Focus on what, not how:

# Bad - too implementation-focused
Scenario: User registration
Given I navigate to "/register"
When I find element with id "email" and type "[email protected]"
And I find element with id "password" and type "secret123"
And I click button with class "submit-btn"
Then I should see element with class "success-message"

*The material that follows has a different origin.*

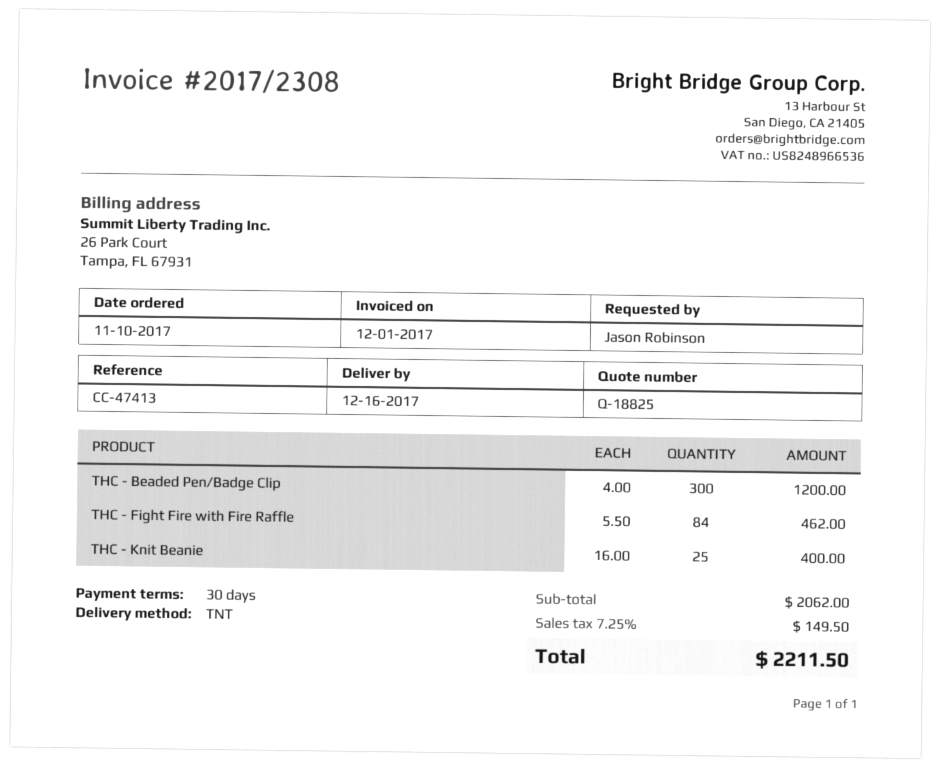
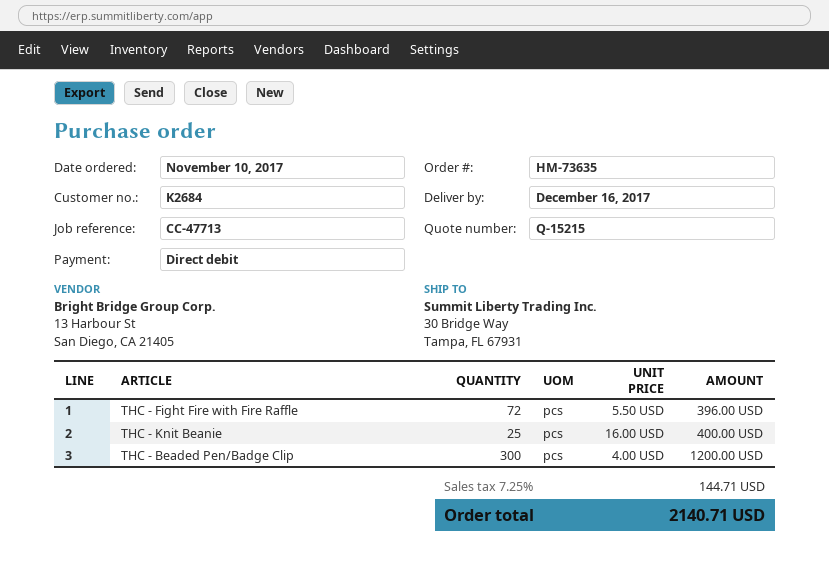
quote number: Q-18825 -> Q-15215
reference: CC-47413 -> CC-47713
THC - Fight Fire with Fire Raffle: 84 x 5.50 = 462.00 -> 72 x 5.50 = 396.00
tax: 7.25% = 149.50 -> 7.25% = 144.71
total: 2211.50 -> 2140.71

# Good - behaviour-focused
Scenario: User registration
Given I am on the registration page
When I register with email "[email protected]" and password "secret123"
Then I should see a success message
And I should receive a confirmation email

Reuse Step Definitions

Write generic, reusable steps:

@Then("I should see {string}")
public void iShouldSee(String text) {
assertTrue(page.contains(text));
}

@Then("the response status should be {int}")
public void responseStatusShouldBe(int status) {
assertEquals(status, context.getLastResponse().getStatusCode());
}

Keep Scenarios Independent

Each scenario should work on its own:

# Bad - depends on previous scenario
Scenario: View user profile
Then I should see my profile # Assumes login from previous scenario

# Good - self-contained
Scenario: View user profile
Given I am logged in as "[email protected]"
When I navigate to my profile
Then I should see my profile details

Example: E-Commerce Feature

Complete example with multiple scenarios:

Feature: Shopping Cart
As a customer
I want to manage items in my shopping cart
So that I can purchase products

Background:
Given the following products exist:
| name | price | stock |
| Laptop | 999.99 | 10 |
| Mouse | 29.99 | 50 |
| Keyboard| 79.99 | 25 |

@smoke
Scenario: Add item to empty cart
Given I have an empty cart
When I add "Laptop" to my cart
Then my cart should contain 1 item
And my cart total should be 999.99

Scenario: Add multiple items
Given I have an empty cart
When I add "Laptop" to my cart
And I add "Mouse" to my cart
Then my cart should contain 2 items
And my cart total should be 1029.98

Scenario: Remove item from cart
Given I have a cart with "Laptop" and "Mouse"
When I remove "Laptop" from my cart
Then my cart should contain 1 item
And my cart total should be 29.99

Scenario: Apply discount code
Given I have a cart with total 100.00
When I apply discount code "SAVE10"
Then my cart total should be 90.00

Scenario Outline: Shipping calculation
Given I have a cart with total <cart_total>
When I calculate shipping to <country>
Then the shipping cost should be <shipping>

Examples:
| cart_total | country | shipping |
| 50.00 | UK | 5.99 |
| 100.00 | UK | 0.00 |
| 50.00 | US | 15.99 |
| 200.00 | US | 9.99 |

Practice Exercise

Write BDD tests for a library book borrowing system:

  1. Create a feature file for "Book Borrowing"
  2. Write scenarios for:
    • Borrowing an available book
    • Returning a borrowed book
    • Attempting to borrow an unavailable book
    • Viewing borrowing history
    • Late return fee calculation (use Scenario Outline)
  3. Implement step definitions that work with a mock library service
  4. Add tags for @smoke, @happy-path, and @negative scenarios

Key Takeaways

  • BDD tests are written in business language using Gherkin
  • Feature files describe behaviour through Given/When/Then steps
  • Step definitions connect Gherkin to Java code
  • Data tables and scenario outlines enable data-driven testing
  • Tags help organise and filter test execution
  • Keep scenarios declarative, independent, and focused on behaviour

Summary

You've now learned the full spectrum of testing approaches:

  1. Unit Tests - Fast, isolated tests for individual components
  2. Integration Tests - Verify components work together
  3. Component Tests - Black-box testing of entire services
  4. BDD Tests - Business-readable acceptance tests

A balanced test suite uses all these approaches, following the testing pyramid to build confidence in your software.